MATERIAL FOR THE TASK below:

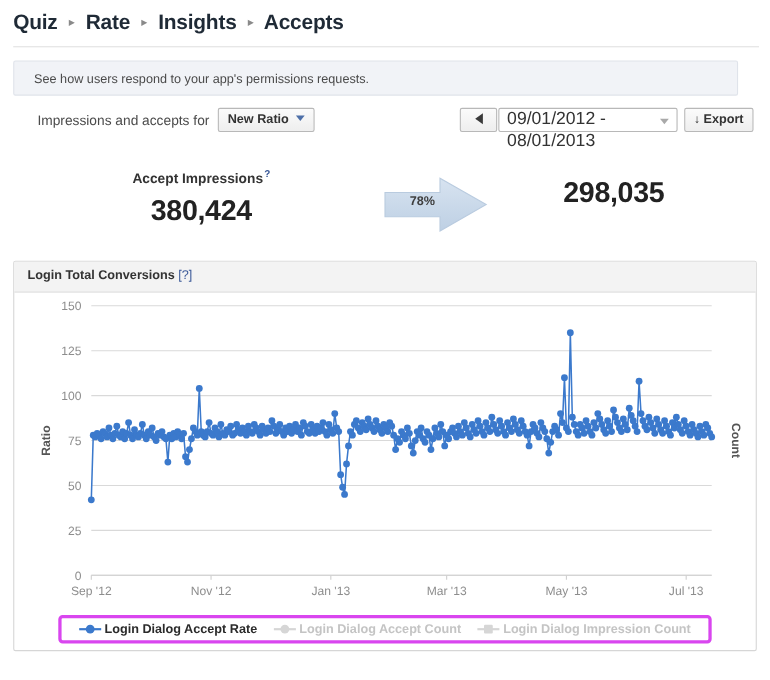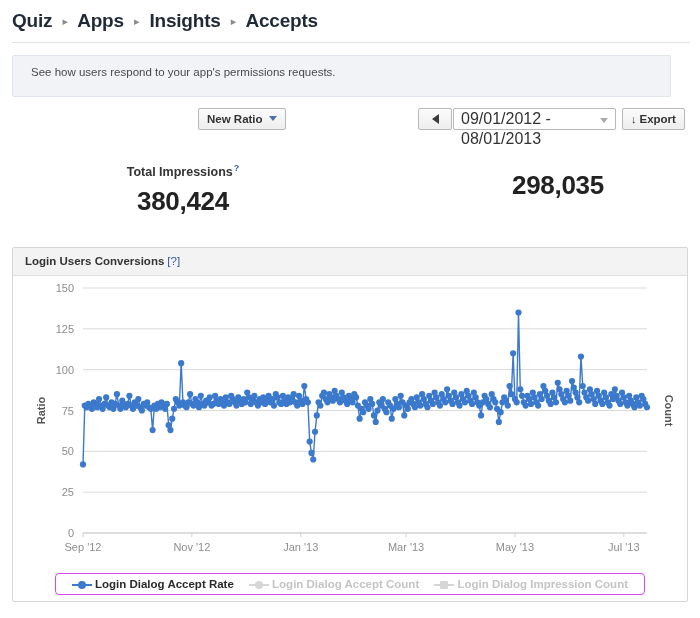--- a/index.html
+++ b/index.html
@@ -304,7 +304,7 @@
 <div id="breadcrumb">
   <span class="crumb">Quiz</span>
   <span class="crumb-sep">▸</span>
-  <span class="crumb">Apps</span>
+  <span class="crumb">Rate</span>
   <span class="crumb-sep">▸</span>
   <span class="crumb">Insights</span>
   <span class="crumb-sep">▸</span>

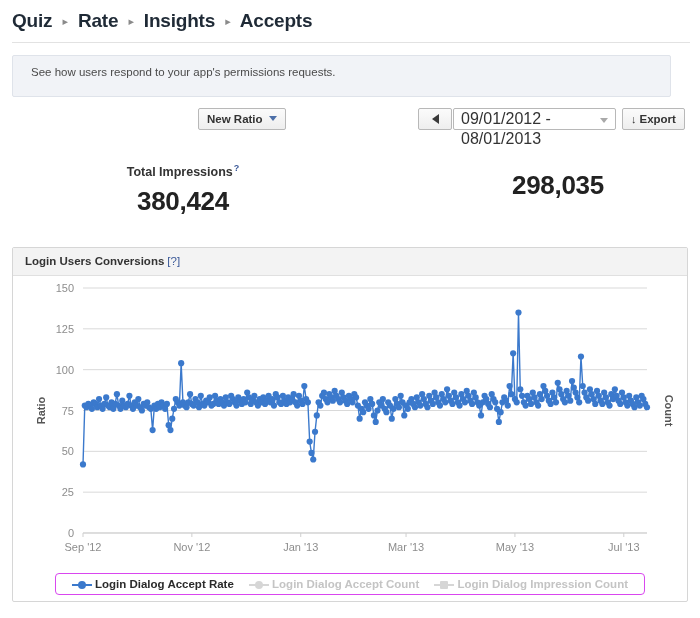--- a/index.html
+++ b/index.html
@@ -47,7 +47,7 @@
   
   #info-banner {
     margin: 12px 29px 0 12px;
-    height: 42px;
+    height: 32px;
     line-height: 32px;
     background: #f1f3f7;
     border: 1px solid #dfe3ea;

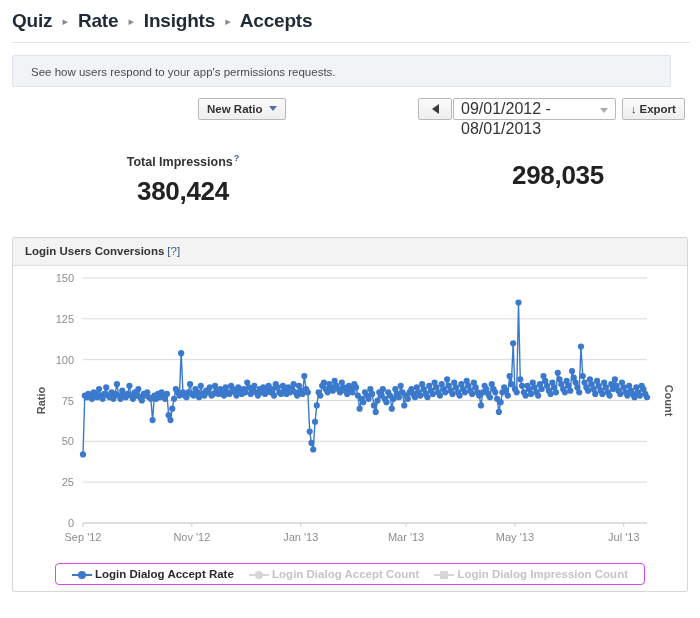--- a/index.html
+++ b/index.html
@@ -315,6 +315,7 @@
 <div id="info-banner">See how users respond to your app's permissions requests.</div>
 
 <div id="controls">
+  <span id="impressions-label">Impressions and accepts for</span>
 
   <div class="btn" id="segment-select">
     <span>New Ratio</span><span class="caret"></span>

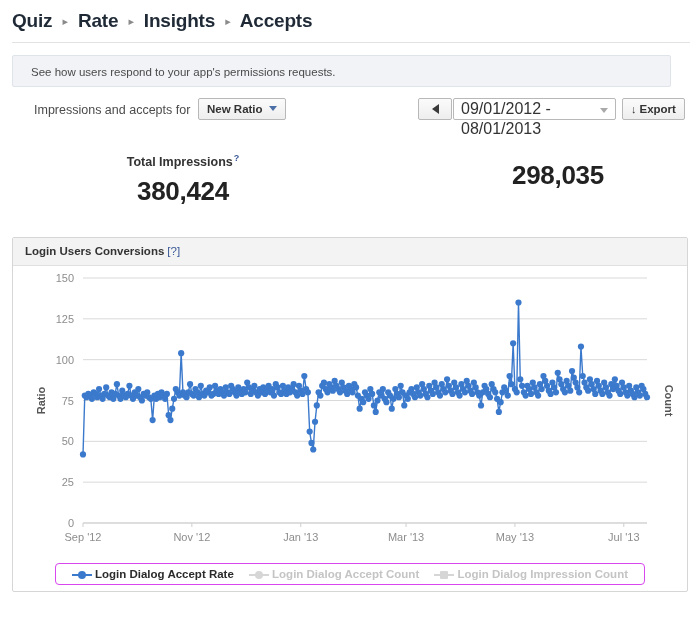--- a/index.html
+++ b/index.html
@@ -339,7 +339,7 @@
 
   <div class="stat" id="stat-impressions">
     <div class="stat-label">
-      <span>Total Impressions</span><sup>?</sup>
+      <span>Accept Impressions</span><sup>?</sup>
     </div>
     <div class="stat-value">380,424</div>
   </div>

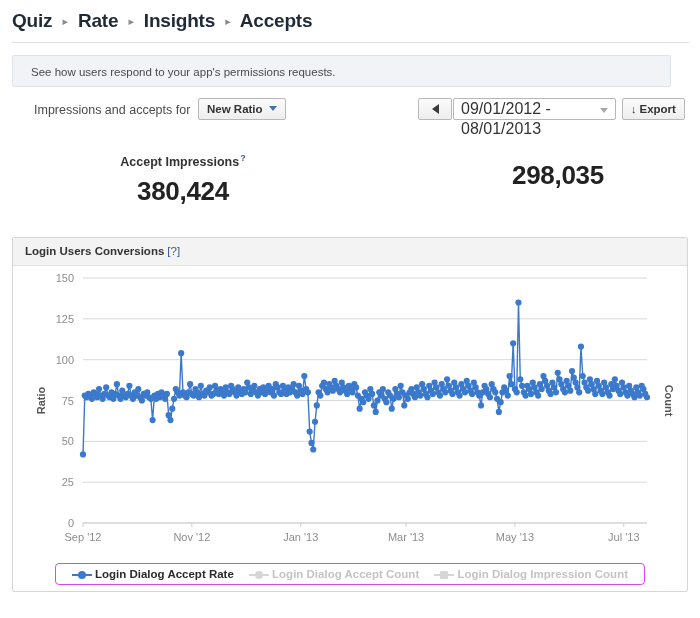--- a/index.html
+++ b/index.html
@@ -344,6 +344,18 @@
     <div class="stat-value">380,424</div>
   </div>
 
+  <div id="conversion-arrow">
+    <svg width="96" height="54" viewBox="0 0 96 54">
+      <defs>
+        <linearGradient id="arrGrad" x1="0" y1="0" x2="0" y2="1">
+          <stop offset="0%" stop-color="#d7e3f0"></stop>
+          <stop offset="100%" stop-color="#bed0e4"></stop>
+        </linearGradient>
+      </defs>
+      <polygon points="2,16 52,16 52,3 94,27 52,51 52,38 2,38" fill="url(#arrGrad)" stroke="#b9cbdf" stroke-width="1"></polygon>
+    </svg>
+    <div class="pct">78%</div>
+  </div>
 
   <div class="stat" id="stat-accepts">
     <div class="stat-value">298,035</div>

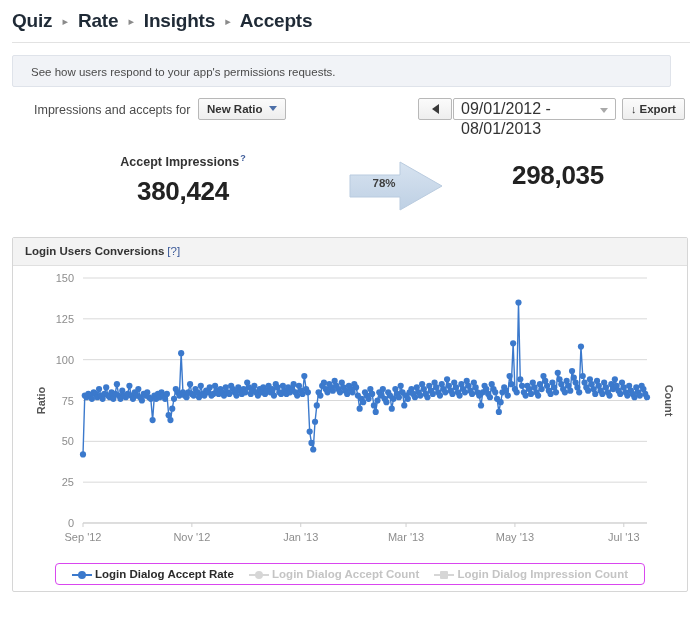--- a/index.html
+++ b/index.html
@@ -364,7 +364,7 @@
 
 <div id="chart-panel">
   <div id="chart-panel-header">
-    <span>Login Users Conversions</span><span class="help-link">[?]</span>
+    <span>Login Total Conversions</span><span class="help-link">[?]</span>
   </div>
 
   <div id="chart-body">

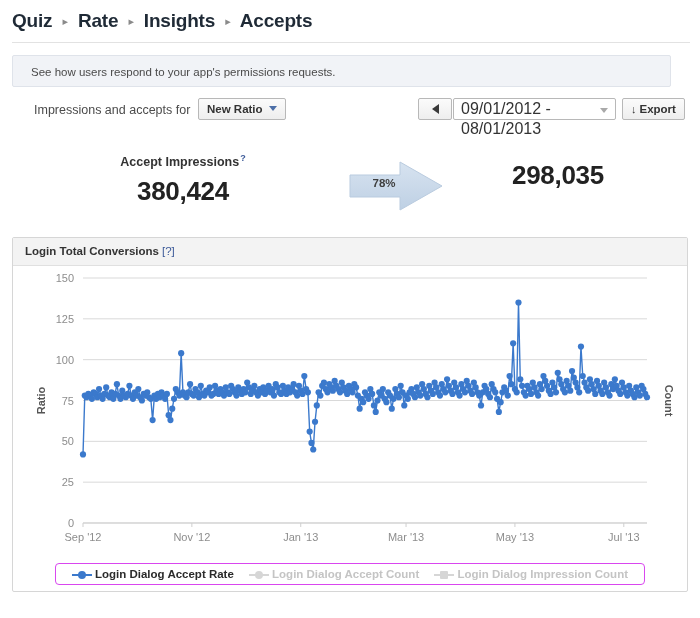--- a/index.html
+++ b/index.html
@@ -241,7 +241,7 @@
     left: 50%;
     transform: translateX(-50%);
     bottom: 6px;
-    border: 1px solid #d946ef;
+    border: 3px solid #d946ef;
     border-radius: 4px;
     background: #ffffff;
     padding: 4px 10px;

End of MATERIAL FOR THE TASK.

• _REQUIRED ACTION_
Read each line of the material, and wherever the word "stat" turns up, copy that line.

• _SOLUTION FOR THIS PROBLEM_
   <div class="stat" id="stat-impressions">
     <div class="stat-label">
     <div class="stat-value">380,424</div>
     <div class="stat-value">380,424</div>
   <div class="stat" id="stat-accepts">
     <div class="stat-value">298,035</div>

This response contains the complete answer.